La Compagnie le Bruit des Hommes, qui, depuis plus de 30 ans, fait vivre le théâtre dans l’aire toulonnaise et au delà, propose sa nouvelle création : « Appelez moi George Sand .» Au départ ils voulaient simplement l’intituler « Appelez moi George », mais ce titre aurait été trop ambigu. Spectacle conçu et mis en scène par Yves Borrini avec deux comédiennes, Maryse Courbet et Flore Seydoux, et une harpiste, Elodie Adler
Yves Borrini, pourquoi et comment ce choix ?
On cherchait un projet pour la saison. Le nom de George Sand s’est présenté à nous car elle avait des liens avec Toulon, Tamaris, le Revest, ayant séjourné ou s’étant promené dans ces lieux qu’elle trouvait splendides. Nous nous sommes plongés dans l’œuvre immense, et la vie de George Sand (1804-1876). Nous avons découvert une littérature, belle et très forte. Une personnalité extraordinaire, bonne, intelligente, engagée politiquement. Une femme magnifique. Une féministe exemplaire, avec une vie qui est un vrai roman. Tout le monde connaît, ou du moins a entendu parler de ses amours avec Chopin, Musset, et d’autres. Il y avait là un personnage parfait pour la scène.
De plus dans son « Journal d’un écrivain » Dostoïevski lui consacre 20 pages d’éloges, disant qu’elle tient la première place parmi les écrivains nouveaux. On oubliera les calomnies de Baudelaire et de Barbet d’Aurevilly.
Vous avez repris la formule avec une harpe comme avec « Harpoe, l’étrange Monsieur Edgar Poe » ?
Oui, cela nous permet d’intégrer de la musique, d’autant que Flore Seydoux est non seulement comédienne mais chanteuse lyrique. Nous avons choisi un large éventail d’extraits d’œuvres musicales, Chopin bien sûr, mais aussi Couperin, Debussy, Mozart, Kurt Weil, Séverac, un compositeur du début du XX° siècle, Germaine Taillefer et même un air de la Traviata de Verdi que nous massacrons. (Sourires.)
Comment avez-vous conçu votre montage ?
Je n’ai pas voulu faire une biographie exhaustive, ce qui risquait d’être très ennuyeux. J’ai eu l’idée de progresser par portraits, en puisant dans l’œuvre, dans la biographie et dans son immense correspondance. Ce qui me donnait une grande liberté de choix et de mise en scène. J’ai écrit certains passages, me voilà plagiaire de George Sand !
Sur la scène la harpe trône dans toute sa beauté côté cour, une table côté jardin, une valise au centre, des paravents noirs en fond ; un décor minimaliste mais suffisant pour matérialiser les différentes scènes, avec aussi l’aide de déplacements d’objets. Ces scènes sont courtes et s’enchaînent sans hiatus. Maryse Courbet campe George Sand avec charme et bonheur, ainsi que d’autres personnages. Eléonore Seydoux habite avec fougue et vérité une foule de personnages, se révélant parfaite chanteuse et soprano lyrique en divers styles et diverses langues. Quant à la harpiste, elle aussi allie ravissement et intériorité dans ses différentes prestations.
On va partager de nombreux moments de la vie de l’écrivaine. Ses rapports conflictuels avec Musset, l’amour avec Chopin, Franz Liszt, Marie d’Agoult, ses révoltes contre la morale bourgeoise de l’époque, le mariage, la position de la femme, son engagement républicain et socialiste, la défense des pauvres, des laissés pour compte, ses voyages, Venise, Majorque, son amour des oiseaux, des plantes, etc…
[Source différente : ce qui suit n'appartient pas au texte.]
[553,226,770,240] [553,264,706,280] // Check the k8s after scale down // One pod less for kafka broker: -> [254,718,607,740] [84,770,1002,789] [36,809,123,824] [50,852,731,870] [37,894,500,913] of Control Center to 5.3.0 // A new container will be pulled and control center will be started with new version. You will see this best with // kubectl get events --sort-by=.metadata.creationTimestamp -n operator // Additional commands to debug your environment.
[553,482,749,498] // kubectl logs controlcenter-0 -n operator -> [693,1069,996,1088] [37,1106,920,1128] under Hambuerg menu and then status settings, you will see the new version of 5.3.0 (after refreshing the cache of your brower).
Les portraits sont ponctués ou séparés par l’intervention de la harpe, ou de chants par Elodie. Elle chantera même en duo avec Maryse. La pièce se termine par les réflexions de George Sand sur les beautés de notre région : Le Revest, Toulon, le Gapeau, et surtout Tamaris. Le tout entrecoupé de lectures d’extraits ou de lettres de l’auteure ou de certains de ses correspondants, ainsi que de textes de liaison. Les trois comédiennes musiciennes jouent cette pièce avec une joie et un plaisir évidents et communicatifs.
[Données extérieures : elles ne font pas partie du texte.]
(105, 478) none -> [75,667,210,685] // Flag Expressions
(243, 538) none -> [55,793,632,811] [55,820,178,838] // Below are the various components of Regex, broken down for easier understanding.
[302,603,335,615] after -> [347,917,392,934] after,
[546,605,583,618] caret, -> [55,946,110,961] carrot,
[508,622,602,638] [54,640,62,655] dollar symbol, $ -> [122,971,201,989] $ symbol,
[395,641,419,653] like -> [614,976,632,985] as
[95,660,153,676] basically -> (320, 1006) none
«Appelez moi George» est un spectacle à la fois littéraire et musical avec une qualité de musique et d’interprétation tant des comédiennes que de la harpiste qui emportent le spectateur sur les rives du plaisir partagé. Voilà une remarquable façon de raconter une auteure avec une légèreté qui n’exclut pas la profondeur, au contraire ! Et aussi l’occasion de se plonger, ou de se replonger, dans l’œuvre de « La bonne dame de Nohant ».
Serge Baudot
*La pièce sera donnée à l’auditorium de la Médiathèque Louis Aragon à la Garde le jeudi 19 décembre 2019 à 18h 30. Entrée libre.